Many of us fail to fully educate ourselves about the world and our surroundings, often resorting to shortcuts and bullshit news. Myself included. I try my best to educate myself the best I can on a topic that pulls me in and find myself intrigued at the very least or passionate at the other end of the shoots and ladder slide.

As I get older, I understand more that we will not all get along. Nor should we. I say that with love and respect because without the Ying and yang, there is no “other”. There is no you, I, this, or that without “other”. Differences are necessary for creation and candid conversations. This is not a new concept. It is as old as time.


Please read the fucking article if you are going to spew off about a headline. Seriously, you look like a fool. Yeah sure, to most people you lay the facade of a well read educated aristocrat plowing your way through society, but to the people that actually read the article, you are a toolbag.

If there is a big story that hits the news cycle, one, it is an enormous issue or two; it is smoke and mirrors, sight of hand tactics used to drown out what is really happening, and people bite, and bite hard. I use, for example, frequently. I walked into work one morning with an enormous news story on the circuit. The topic is irrelevant for this conversation to not fire everyone up and get the trolls hot and heavy in their own stink. Let’s just say it is a story about a big event, perhaps politics. Yeh, OK, politics. Let’s go with a political story during an election year within weeks of a major election. It doesn’t have to be that, but it’s the major topic I recall.

I woke, made coffee, shit, showered and read the news like most people. As I walked into the building, I could feel the charged air and sense the hot vibe. Groups and cliques form between cubicles and in the corridors before the work bell, chatting up the morning headline.

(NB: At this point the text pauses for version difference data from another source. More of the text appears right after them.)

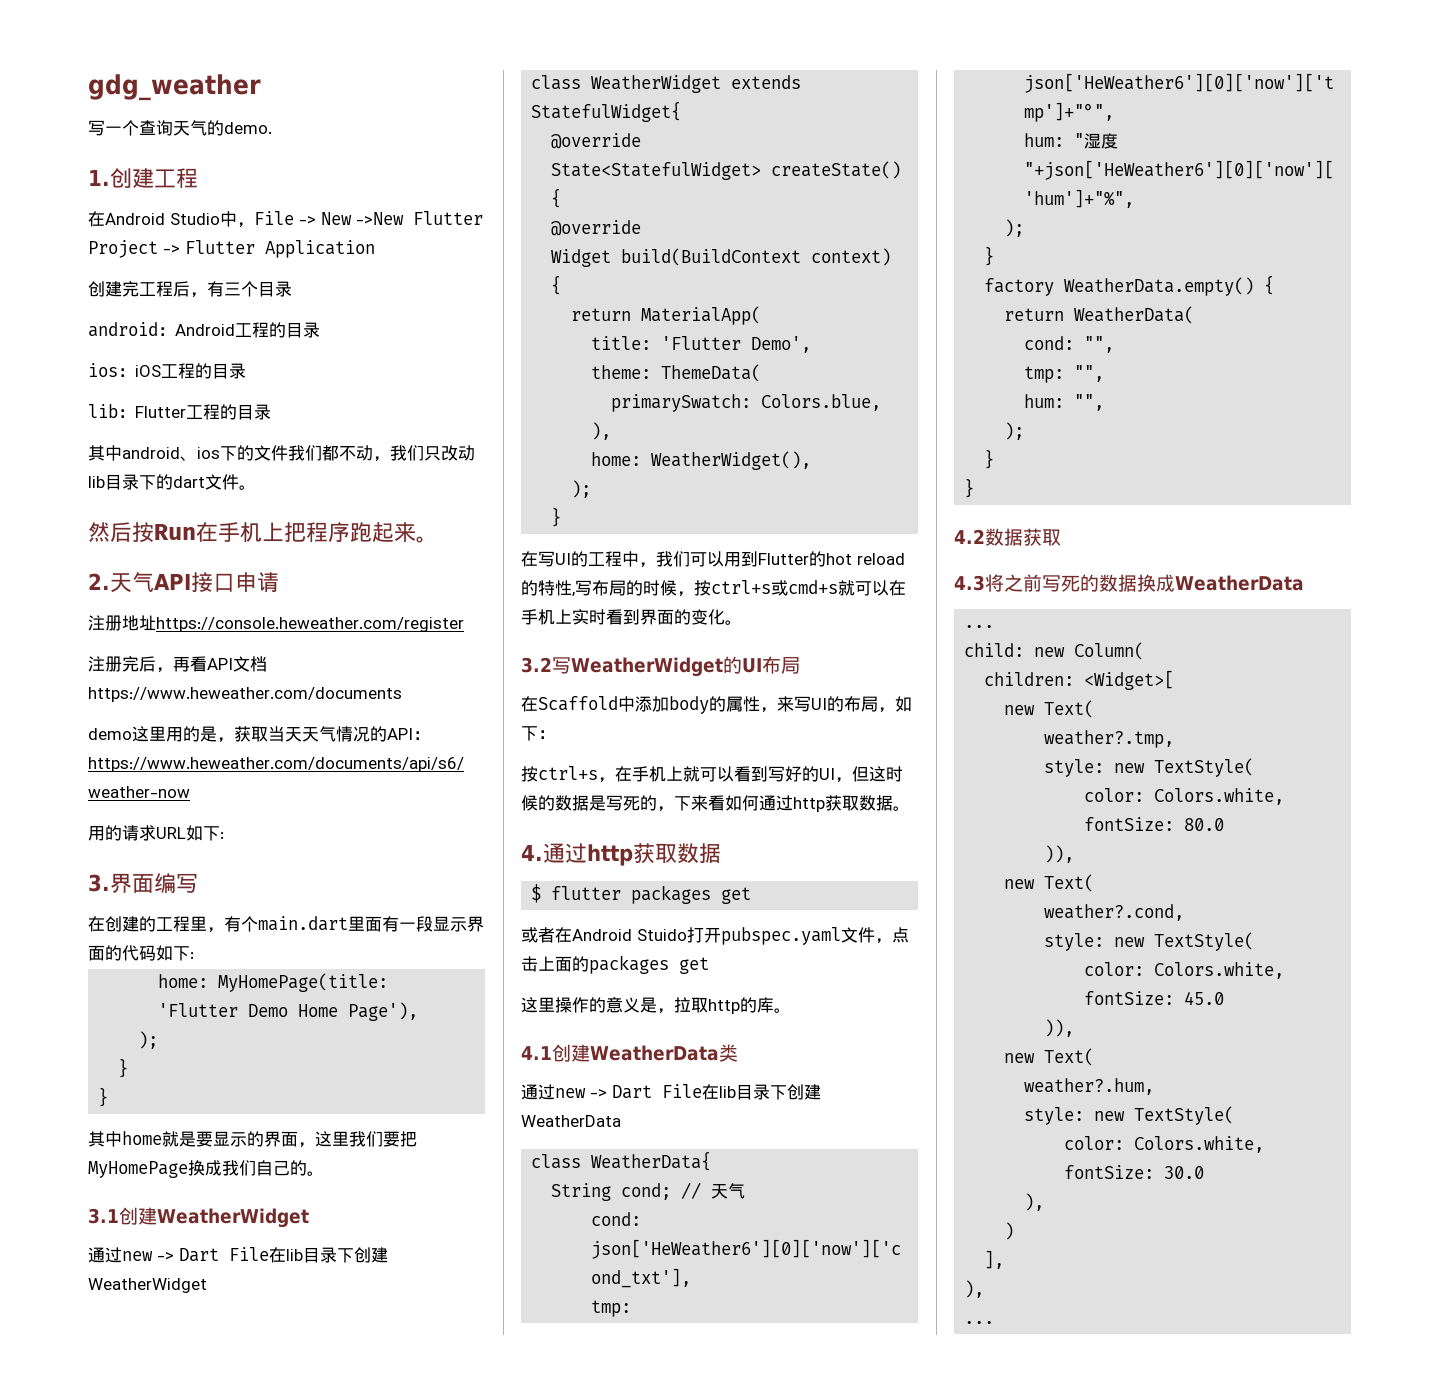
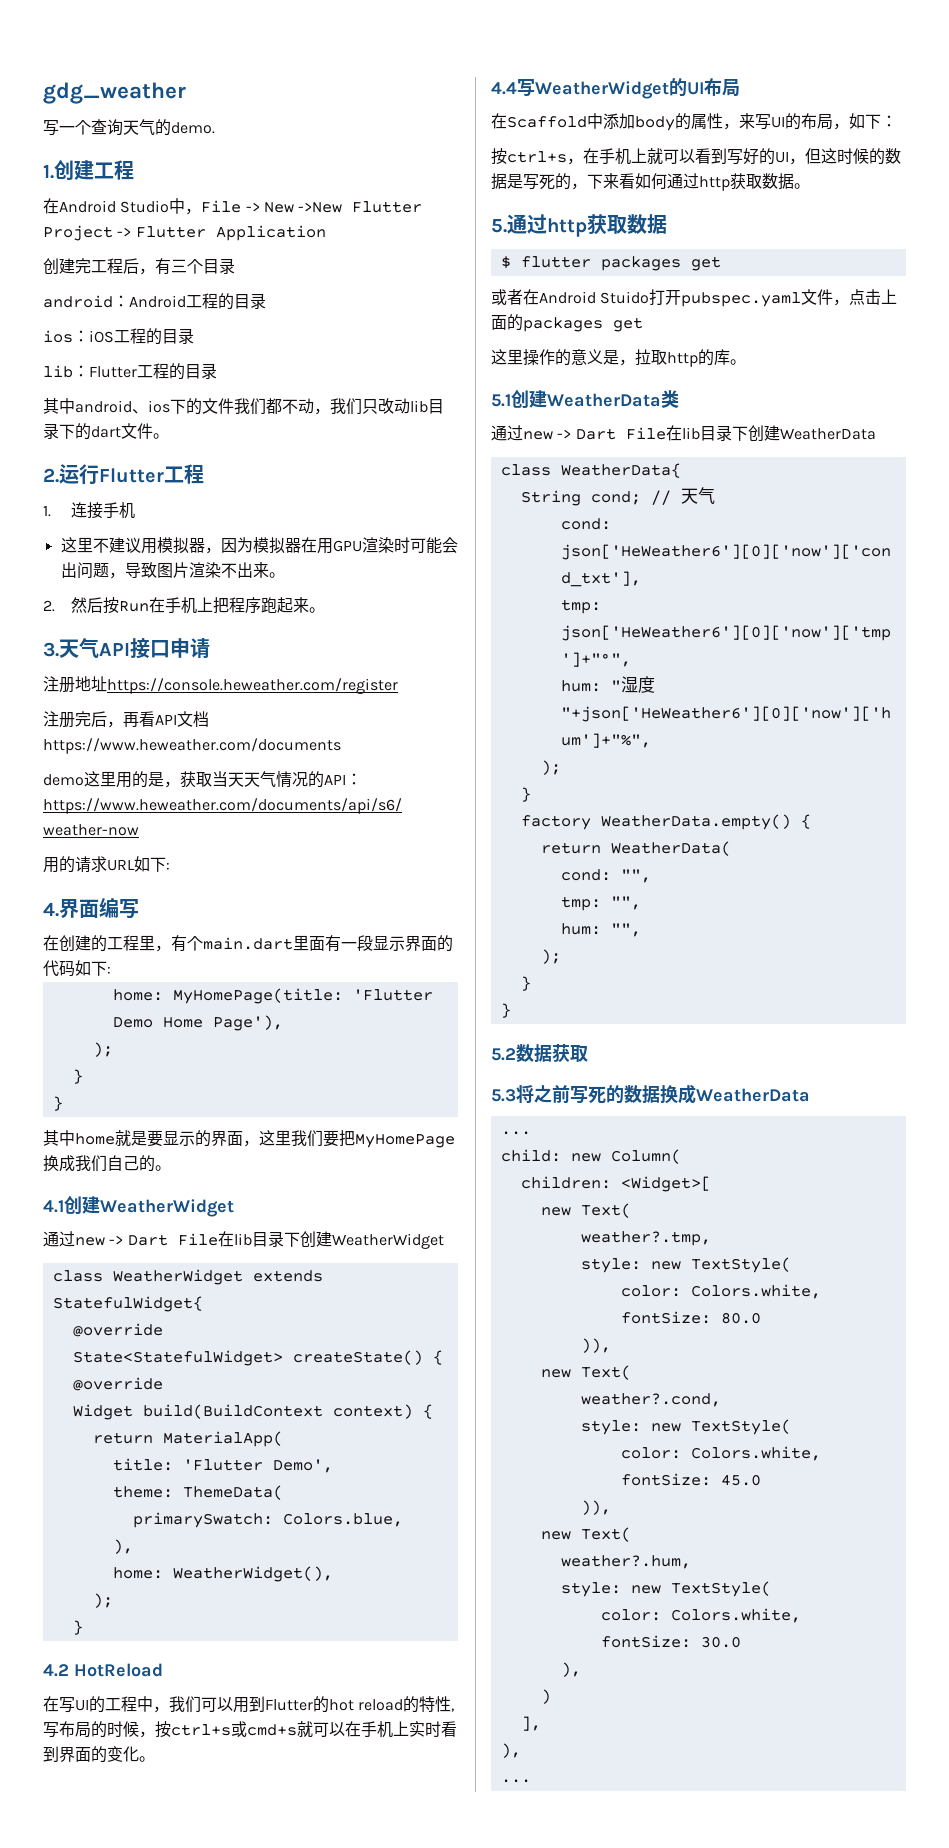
(256, 487) none -> [43,464,204,485] [43,502,135,519] [60,537,458,554] [60,562,285,579] [43,600,55,612] 2.运行Flutter工程 // 1.连接手机 // 这里不建议用模拟器，因为模拟器在用GPU渲染时可能会出问题，导致图片渲染不出来。 // 2.
[88,573,110,590] 2. -> [43,642,59,657] 3.
[88,874,110,892] 3. -> [43,902,59,917] 4.
[88,1208,119,1224] 3.1 -> [43,1200,64,1213] 4.1
(562, 517) none -> [43,1663,163,1677] // 4.2 HotReload
[521,657,552,673] 3.2 -> [491,82,517,95] 4.4
[521,844,543,861] 4. -> [491,219,507,233] 5.
[521,1046,552,1060] 4.1 -> [491,394,511,407] 5.1
[954,529,985,544] 4.2 -> [491,1048,516,1061] 5.2
[954,575,985,591] 4.3 -> [491,1089,516,1102] 5.3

“Holy fucking shit did you hear—”,

“No way, really?”

“I heard—”

“Well, I heard—”

They all fill in each other’s blanks on the topic, not knowing the full details. As long as it fits into their ideology and narrative, it is truth. They appear profound to their colleagues. Wow, he is well read; they may say. I will need to read that article, one replies, I will forward it to you, the other says, and he does. That person receives the emailed article, reads the headline, gets up in a fury and starts a fresh round on the topic.

My inner social experiment itch nags at me to explore and dig into the phenomenon. So I walk the circuit, listening in on the different antagonists, lighting up adjectives based on a single headline. Each group has an entirely different dialog on the same event, as if they all read a different article.

I ponder this, and I go back to my desk and dig into the story deeper. The article this morning I thought I had a grasp on, but perhaps not. I open the top five news outlets’ websites and read each article on the event. They are mostly the same, except for occasional political jabs based on their outlet’s leaning.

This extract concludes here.